_TASK STATEMENT_: Exactly the lines from the one containing "王波 | 笔试成绩: 51.4 -> 51.1" through the end of the data below are to be reproduced, and nothing besides them.

(Records from a collection)
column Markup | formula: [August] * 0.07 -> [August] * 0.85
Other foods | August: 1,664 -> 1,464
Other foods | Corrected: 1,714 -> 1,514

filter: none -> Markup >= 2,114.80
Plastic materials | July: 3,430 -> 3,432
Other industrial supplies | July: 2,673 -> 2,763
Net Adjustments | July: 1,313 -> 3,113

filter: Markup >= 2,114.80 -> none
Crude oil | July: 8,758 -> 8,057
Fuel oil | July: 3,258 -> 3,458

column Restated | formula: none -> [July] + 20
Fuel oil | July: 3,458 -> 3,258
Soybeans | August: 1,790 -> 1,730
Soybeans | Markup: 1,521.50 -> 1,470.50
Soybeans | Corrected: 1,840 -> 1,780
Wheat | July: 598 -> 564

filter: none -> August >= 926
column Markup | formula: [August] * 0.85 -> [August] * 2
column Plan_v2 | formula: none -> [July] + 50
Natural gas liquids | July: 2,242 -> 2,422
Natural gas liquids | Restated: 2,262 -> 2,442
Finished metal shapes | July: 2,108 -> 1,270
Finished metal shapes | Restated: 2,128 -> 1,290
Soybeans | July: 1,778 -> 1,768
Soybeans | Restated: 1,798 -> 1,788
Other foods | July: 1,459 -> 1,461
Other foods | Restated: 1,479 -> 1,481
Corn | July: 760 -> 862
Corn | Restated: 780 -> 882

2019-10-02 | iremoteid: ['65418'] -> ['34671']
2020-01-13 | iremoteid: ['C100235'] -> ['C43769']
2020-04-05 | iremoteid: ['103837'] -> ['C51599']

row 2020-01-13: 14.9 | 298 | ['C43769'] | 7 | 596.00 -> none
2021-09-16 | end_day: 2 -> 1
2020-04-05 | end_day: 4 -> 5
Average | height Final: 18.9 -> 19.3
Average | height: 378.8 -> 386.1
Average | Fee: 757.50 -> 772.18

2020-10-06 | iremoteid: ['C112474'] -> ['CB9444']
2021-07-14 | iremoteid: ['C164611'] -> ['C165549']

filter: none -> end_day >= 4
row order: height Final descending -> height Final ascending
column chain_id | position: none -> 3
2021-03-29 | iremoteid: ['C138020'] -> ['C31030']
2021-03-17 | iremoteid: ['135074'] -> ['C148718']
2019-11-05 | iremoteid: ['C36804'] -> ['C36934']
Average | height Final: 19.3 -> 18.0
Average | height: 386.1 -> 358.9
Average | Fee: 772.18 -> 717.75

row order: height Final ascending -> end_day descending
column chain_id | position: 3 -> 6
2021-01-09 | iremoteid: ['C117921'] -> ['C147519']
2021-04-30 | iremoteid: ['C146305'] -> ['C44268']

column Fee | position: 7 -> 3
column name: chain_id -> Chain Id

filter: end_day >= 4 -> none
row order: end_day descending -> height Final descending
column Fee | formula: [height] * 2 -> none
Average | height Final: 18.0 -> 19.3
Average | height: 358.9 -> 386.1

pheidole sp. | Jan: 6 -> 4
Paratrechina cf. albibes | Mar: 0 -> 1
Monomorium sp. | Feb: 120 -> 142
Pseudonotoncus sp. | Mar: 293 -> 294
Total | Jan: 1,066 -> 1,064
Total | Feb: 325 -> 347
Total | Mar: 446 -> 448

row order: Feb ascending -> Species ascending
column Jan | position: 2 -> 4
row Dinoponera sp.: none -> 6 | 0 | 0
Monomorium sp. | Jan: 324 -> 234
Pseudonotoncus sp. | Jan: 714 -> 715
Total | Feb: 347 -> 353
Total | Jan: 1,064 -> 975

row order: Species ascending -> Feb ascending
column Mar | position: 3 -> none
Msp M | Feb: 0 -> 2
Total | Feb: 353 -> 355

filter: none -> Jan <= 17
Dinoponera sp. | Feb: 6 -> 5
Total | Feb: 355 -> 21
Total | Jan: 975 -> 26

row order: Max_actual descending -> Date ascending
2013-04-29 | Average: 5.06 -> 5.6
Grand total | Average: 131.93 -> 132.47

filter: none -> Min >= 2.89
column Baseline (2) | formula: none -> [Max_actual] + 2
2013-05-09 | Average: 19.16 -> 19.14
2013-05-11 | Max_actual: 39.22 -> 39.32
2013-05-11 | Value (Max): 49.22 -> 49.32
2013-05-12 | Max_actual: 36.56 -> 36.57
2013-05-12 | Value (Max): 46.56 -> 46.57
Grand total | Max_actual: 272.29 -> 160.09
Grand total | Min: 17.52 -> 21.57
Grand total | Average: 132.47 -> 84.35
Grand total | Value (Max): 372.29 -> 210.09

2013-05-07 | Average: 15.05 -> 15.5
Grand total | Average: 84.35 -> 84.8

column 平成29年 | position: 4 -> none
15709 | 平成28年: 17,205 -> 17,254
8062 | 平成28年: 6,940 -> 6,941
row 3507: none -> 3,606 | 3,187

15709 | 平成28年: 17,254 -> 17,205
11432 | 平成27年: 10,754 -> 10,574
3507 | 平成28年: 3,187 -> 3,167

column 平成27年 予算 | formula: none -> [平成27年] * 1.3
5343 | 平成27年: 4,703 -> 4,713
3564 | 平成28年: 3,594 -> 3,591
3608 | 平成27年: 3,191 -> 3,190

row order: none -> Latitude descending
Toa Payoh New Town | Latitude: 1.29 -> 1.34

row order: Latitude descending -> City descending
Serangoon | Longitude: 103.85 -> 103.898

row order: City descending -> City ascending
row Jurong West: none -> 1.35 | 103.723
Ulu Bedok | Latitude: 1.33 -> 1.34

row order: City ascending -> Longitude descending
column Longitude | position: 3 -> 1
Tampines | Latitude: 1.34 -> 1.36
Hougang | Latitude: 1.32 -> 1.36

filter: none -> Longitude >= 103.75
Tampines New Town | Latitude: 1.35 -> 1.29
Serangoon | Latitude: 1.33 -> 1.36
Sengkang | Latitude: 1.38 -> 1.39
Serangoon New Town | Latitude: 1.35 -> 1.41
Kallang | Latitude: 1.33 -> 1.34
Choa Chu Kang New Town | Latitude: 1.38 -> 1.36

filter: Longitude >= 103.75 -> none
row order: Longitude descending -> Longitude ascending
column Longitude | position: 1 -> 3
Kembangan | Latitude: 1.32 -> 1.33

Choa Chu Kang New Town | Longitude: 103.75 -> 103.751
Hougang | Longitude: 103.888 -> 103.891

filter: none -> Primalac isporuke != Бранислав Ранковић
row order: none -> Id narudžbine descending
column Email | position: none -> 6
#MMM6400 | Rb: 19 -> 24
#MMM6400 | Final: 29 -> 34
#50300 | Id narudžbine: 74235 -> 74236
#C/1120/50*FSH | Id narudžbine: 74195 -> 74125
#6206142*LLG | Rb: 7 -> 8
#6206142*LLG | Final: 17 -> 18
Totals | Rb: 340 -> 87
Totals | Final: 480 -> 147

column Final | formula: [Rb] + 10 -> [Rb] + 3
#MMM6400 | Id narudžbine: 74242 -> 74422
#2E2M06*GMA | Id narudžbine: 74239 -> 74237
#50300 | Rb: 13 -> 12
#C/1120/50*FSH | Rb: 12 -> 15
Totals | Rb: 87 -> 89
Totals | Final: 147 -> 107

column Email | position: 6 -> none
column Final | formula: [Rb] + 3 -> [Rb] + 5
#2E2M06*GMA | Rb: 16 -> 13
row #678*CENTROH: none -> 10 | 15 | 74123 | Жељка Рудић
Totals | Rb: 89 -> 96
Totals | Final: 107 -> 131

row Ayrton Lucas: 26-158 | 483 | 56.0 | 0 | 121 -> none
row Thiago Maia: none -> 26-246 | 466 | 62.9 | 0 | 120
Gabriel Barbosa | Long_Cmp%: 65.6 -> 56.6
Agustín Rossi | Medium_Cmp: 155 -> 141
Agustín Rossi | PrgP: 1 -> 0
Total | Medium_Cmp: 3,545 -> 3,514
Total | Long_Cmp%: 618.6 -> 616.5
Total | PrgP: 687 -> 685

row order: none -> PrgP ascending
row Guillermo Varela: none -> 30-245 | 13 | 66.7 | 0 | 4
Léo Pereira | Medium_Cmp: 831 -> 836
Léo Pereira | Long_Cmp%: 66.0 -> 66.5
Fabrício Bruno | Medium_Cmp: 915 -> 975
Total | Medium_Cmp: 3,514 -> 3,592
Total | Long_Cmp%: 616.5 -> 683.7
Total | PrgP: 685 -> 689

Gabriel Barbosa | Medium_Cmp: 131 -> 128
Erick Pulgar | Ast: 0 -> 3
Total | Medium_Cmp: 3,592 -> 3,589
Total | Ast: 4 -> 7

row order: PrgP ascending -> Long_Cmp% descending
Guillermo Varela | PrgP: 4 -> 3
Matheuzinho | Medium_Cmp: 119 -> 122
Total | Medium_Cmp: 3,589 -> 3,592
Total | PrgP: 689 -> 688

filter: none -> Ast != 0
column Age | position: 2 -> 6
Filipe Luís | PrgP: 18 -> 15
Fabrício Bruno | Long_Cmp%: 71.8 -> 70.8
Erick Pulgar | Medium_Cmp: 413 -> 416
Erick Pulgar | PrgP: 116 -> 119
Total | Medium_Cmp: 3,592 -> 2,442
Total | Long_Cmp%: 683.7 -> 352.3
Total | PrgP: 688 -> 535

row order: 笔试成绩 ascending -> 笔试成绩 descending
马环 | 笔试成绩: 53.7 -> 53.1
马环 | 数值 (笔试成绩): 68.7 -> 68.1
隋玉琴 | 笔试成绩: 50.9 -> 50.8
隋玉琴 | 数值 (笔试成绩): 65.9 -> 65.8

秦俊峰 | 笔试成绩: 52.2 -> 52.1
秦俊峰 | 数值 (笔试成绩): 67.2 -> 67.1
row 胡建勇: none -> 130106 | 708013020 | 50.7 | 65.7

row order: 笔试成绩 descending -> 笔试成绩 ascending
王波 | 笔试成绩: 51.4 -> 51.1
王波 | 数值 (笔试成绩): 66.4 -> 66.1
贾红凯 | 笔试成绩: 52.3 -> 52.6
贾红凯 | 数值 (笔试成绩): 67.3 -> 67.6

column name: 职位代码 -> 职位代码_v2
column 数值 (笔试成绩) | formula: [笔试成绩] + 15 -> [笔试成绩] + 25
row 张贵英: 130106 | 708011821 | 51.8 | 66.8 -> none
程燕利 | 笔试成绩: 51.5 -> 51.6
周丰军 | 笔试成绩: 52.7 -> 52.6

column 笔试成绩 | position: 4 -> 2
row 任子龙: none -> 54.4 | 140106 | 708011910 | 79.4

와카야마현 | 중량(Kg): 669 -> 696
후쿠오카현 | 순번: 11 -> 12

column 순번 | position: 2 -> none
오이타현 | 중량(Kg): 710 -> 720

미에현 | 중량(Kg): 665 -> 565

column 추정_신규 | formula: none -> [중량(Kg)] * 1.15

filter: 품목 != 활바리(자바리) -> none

_WRITTEN RESPONSE_:
王波 | 笔试成绩: 51.4 -> 51.1
王波 | 数值 (笔试成绩): 66.4 -> 66.1
贾红凯 | 笔试成绩: 52.3 -> 52.6
贾红凯 | 数值 (笔试成绩): 67.3 -> 67.6

column name: 职位代码 -> 职位代码_v2
column 数值 (笔试成绩) | formula: [笔试成绩] + 15 -> [笔试成绩] + 25
row 张贵英: 130106 | 708011821 | 51.8 | 66.8 -> none
程燕利 | 笔试成绩: 51.5 -> 51.6
周丰军 | 笔试成绩: 52.7 -> 52.6

column 笔试成绩 | position: 4 -> 2
row 任子龙: none -> 54.4 | 140106 | 708011910 | 79.4

와카야마현 | 중량(Kg): 669 -> 696
후쿠오카현 | 순번: 11 -> 12

column 순번 | position: 2 -> none
오이타현 | 중량(Kg): 710 -> 720

미에현 | 중량(Kg): 665 -> 565

column 추정_신규 | formula: none -> [중량(Kg)] * 1.15

filter: 품목 != 활바리(자바리) -> none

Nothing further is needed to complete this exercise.